SERGIO SARMIENTO
SERGIO SARMIENTO

 “Las malas leyes son la peor forma de tiranía”

Edmund Burke

Se han promovido hasta ahora ante la Suprema Corte siete impugnaciones contra la nueva Constitución de la Ciudad de México. Las instituciones que lo han hecho, desde Presidencia hasta la CNDH, pasando por Morena, tienen cada cual sus argumentos. Se interesan en defender sus facultades y privilegios.

A los ciudadanos, los realmente afectados, no se nos permite promover una controversia. No tenemos personalidad jurídica.
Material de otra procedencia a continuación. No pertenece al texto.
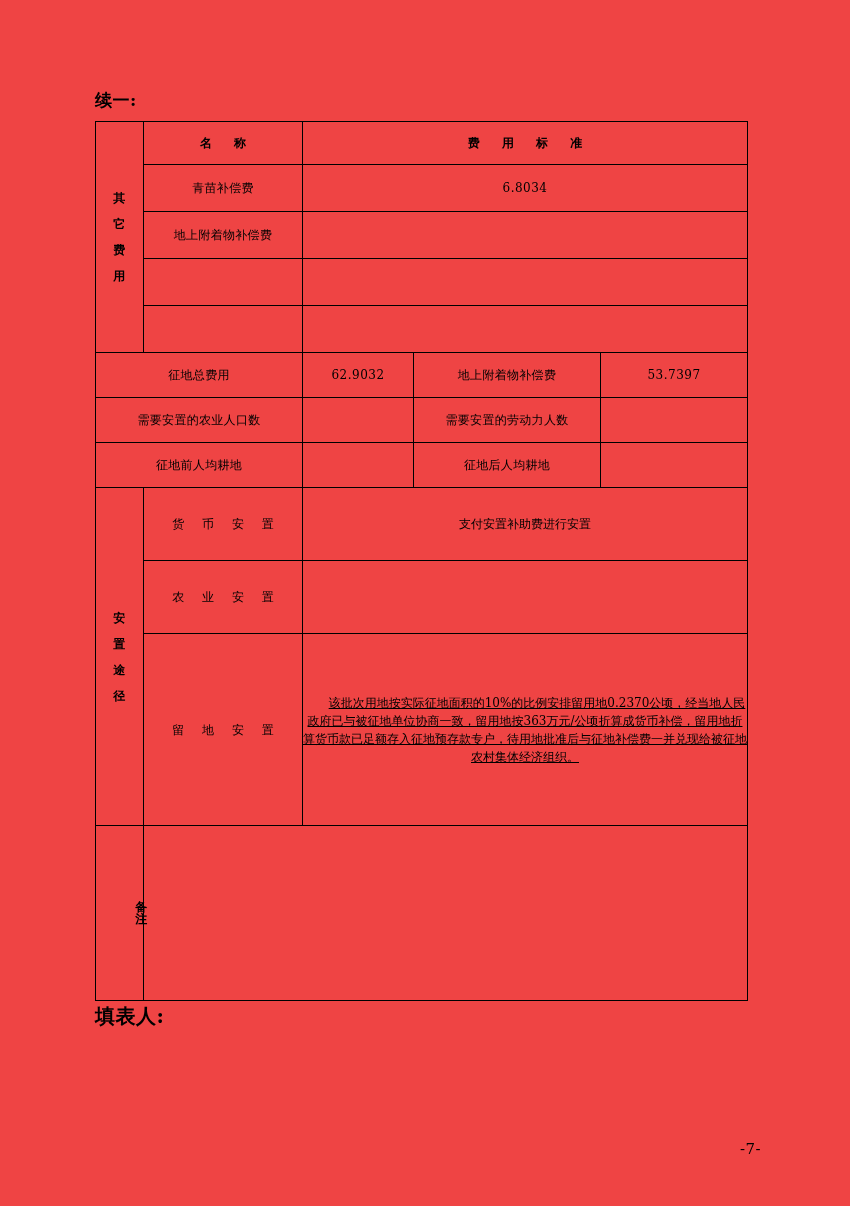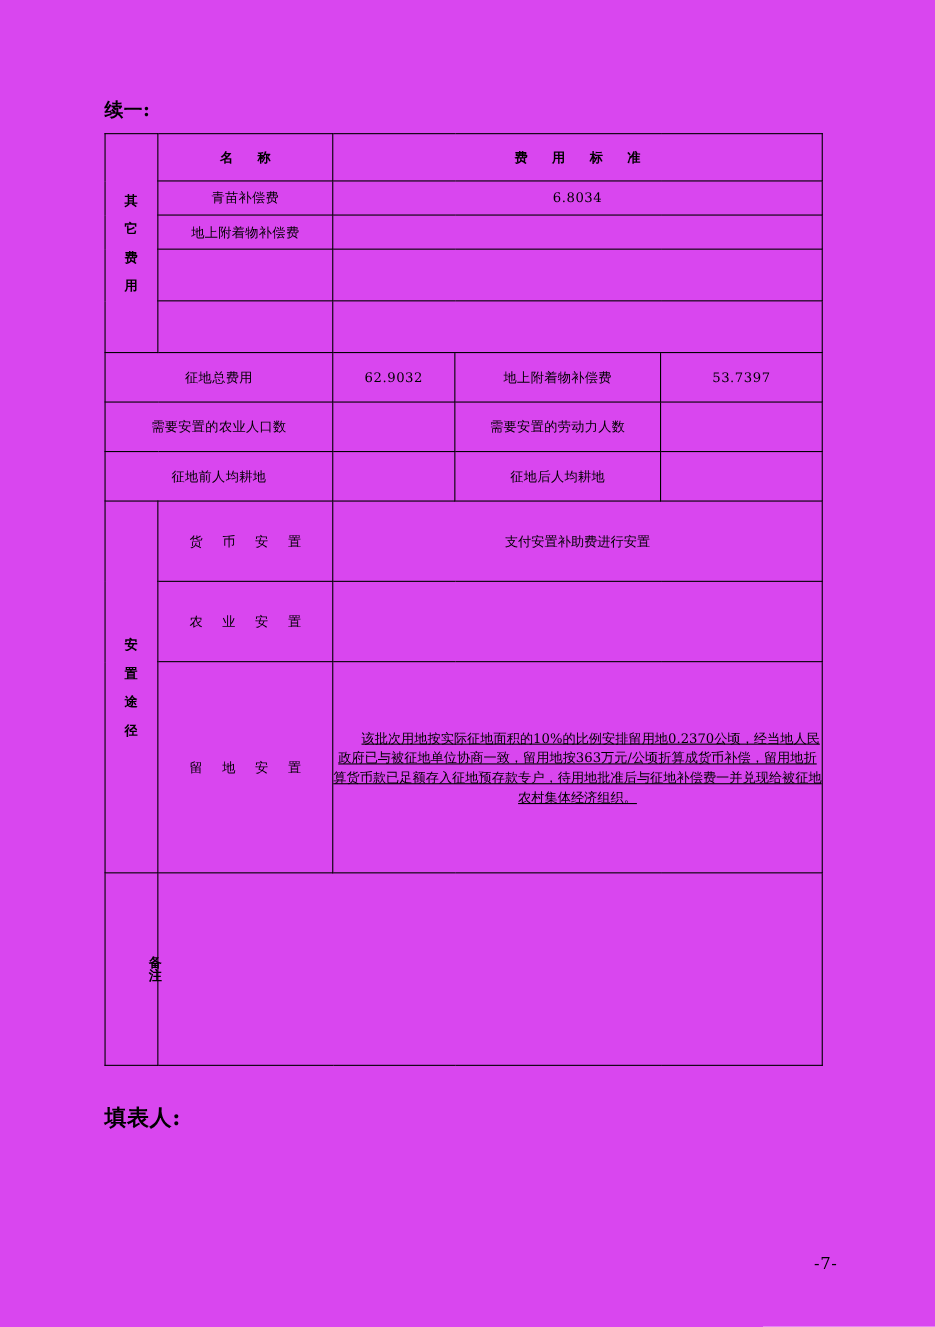"续一:" .page { background: #d946ef -> #ef4444 }
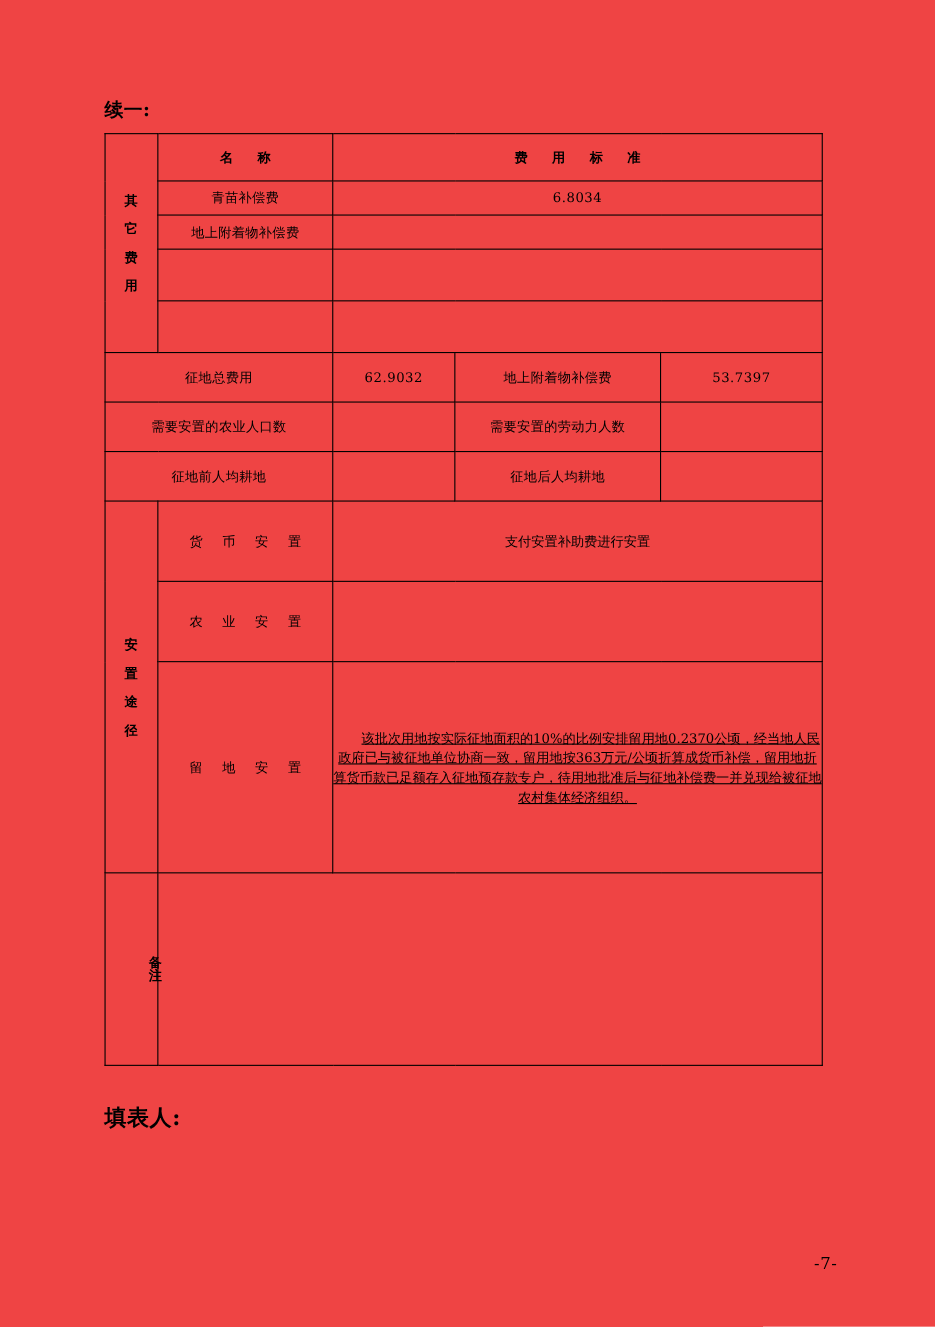"青苗补偿费" .r-fee { height: 31px -> 47px }
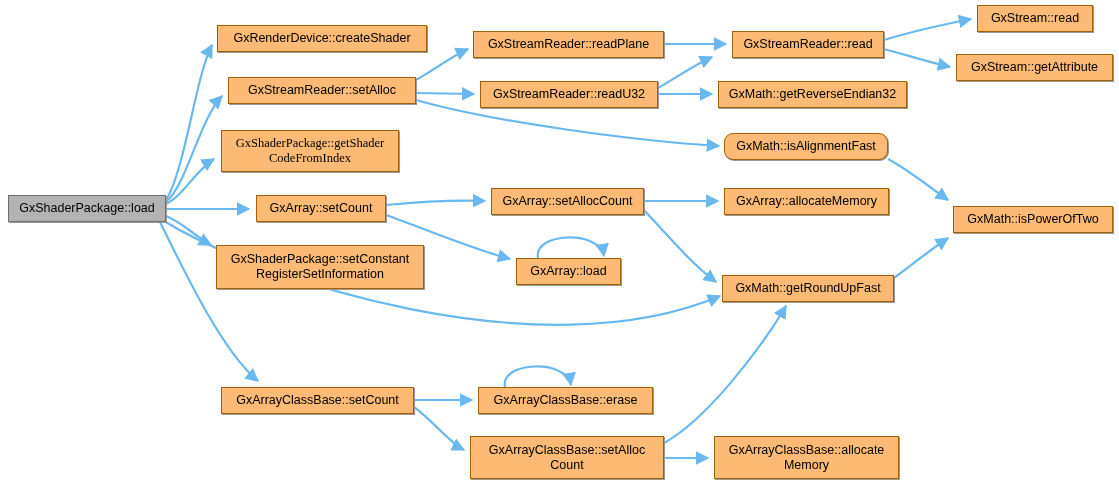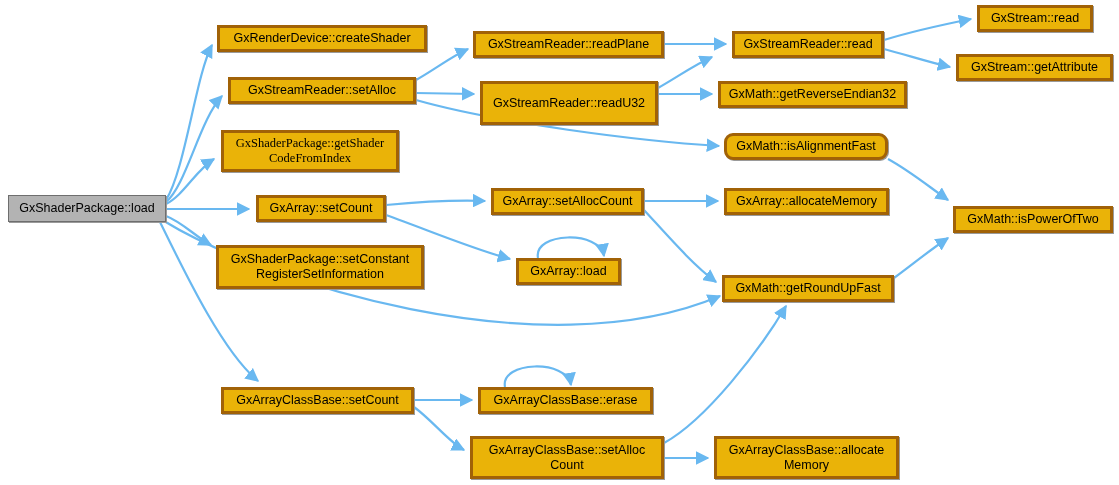"GxStream::read" .node { background: #eab308 -> #fdba74; border: 3px solid #a16207 -> 1px solid #a16207 }
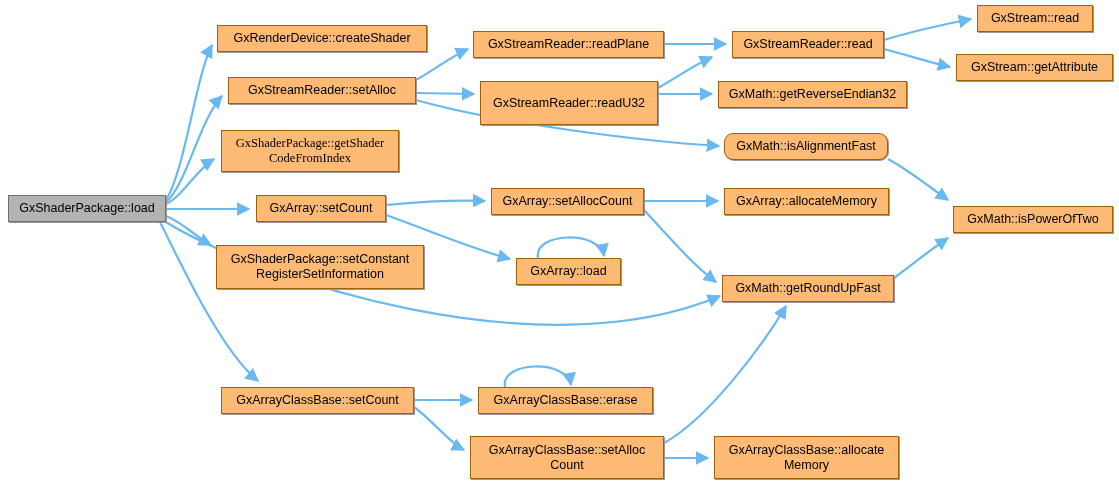"GxStreamReader::readU32" div.node { height: 44px -> 27px }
El sistema judicial está hecho para las corporaciones. Los ciudadanos no podemos siquiera rechazar el ordenamiento en referéndum, a pesar de que la propia Constitución establece que no se le podrán hacer enmiendas sin referéndum.

Los impulsores defienden su creación. El jefe de gobierno Miguel Ángel Mancera ha declarado que “el logro de la Constitución, por más que el gobierno federal se empeñe en estar atacando y diciendo, no se lo quita nadie a la Ciudad de México”. Alejandro Encinas, quien presidió la Asamblea Constituyente, cuestiona la honestidad de quienes han recurrido a las controversias: “Se trata de una acción concertada. Todas vienen en cascada con la intención de desacreditar. No son sino fiel reflejo de los intereses afectados”. Porfirio Muñoz Ledo, coordinador de la llamada reforma política, declara: “Revela que hay una extrema mala fe. Porque el Constituyente finalmente asumió el proyecto y fue un ejercicio parlamentario ejemplar”.

El documento es expresión de un proyecto populista. Declara que la ciudad tiene una “composición plurilingüe, pluriétnica y pluricultural” cuando es una comunidad fundamentalmente de habla española, mestiza y mexicana. Si bien dice garantizar “la igualdad sustantiva entre todas las personas” y prohibir “toda forma de discriminación”, no postula un principio universal como: “Todas las personas son iguales ante la ley.” Ofrece en cambio una lista de derechos especiales para mujeres, niños, jóvenes, adultos mayores, personas con discapacidad, “personas LGBTTTI” (sí, así las describe), migrantes, personas en situación de calle, privadas de su libertad, que residen en instituciones de asistencia social, “afrodescendientes”, “con identidad indígena” y minorías religiosas. Esta discriminatoria constitución le da mayores derechos al nieto de un bóer sudafricano, por ser afrodescendiente, que a un mestizo mexicano.

La Constitución no reconoce los derechos fundamentales a la vida (desde el nacimiento, el aborto es otro tema), a la propiedad, y a una justicia igual para todos, aunque sí mantiene la libertad de expresión. Confunde los objetivos de políticas públicas con derechos y crea así el derecho a la ciencia, a la cultura, al deporte, a la vida digna, al cuidado, a la alimentación, a la salud, a la vivienda, al agua, al desarrollo sustentable, al trabajo. Si no tengo trabajo o vivienda, podré demandar al gobierno, o bloquear calles, aunque el problema surja de las políticas ordenadas por la Constitución.

Una mala constitución afecta la vida cotidiana. En contraste con la prosperidad de Corea del sur, Corea del norte sufre hambrunas por su sistema legal sin importar que su constitución garantice el derecho al trabajo, la educación, el alimento y la salud. La economía venezolana se desploma por la constitución impulsada por Hugo Chávez.

El daño ya está hecho. Las controversias sólo buscan preservar intereses corporativistas. Los ciudadanos no tenemos voto. Sólo nos queda rechazar la mentira de que esta constitución confusa y retrógrada es progresista.

 

Frontón México

Tras una inversión de 35 millones de dólares volvió a abrir sus puertas el 10 de marzo el magnífico Frontón México. Permaneció cerrado 20 años por una huelga de extorsión. Funcionará hasta que la CNTE vuelva a tomar la plaza de la República y bloquee el acceso.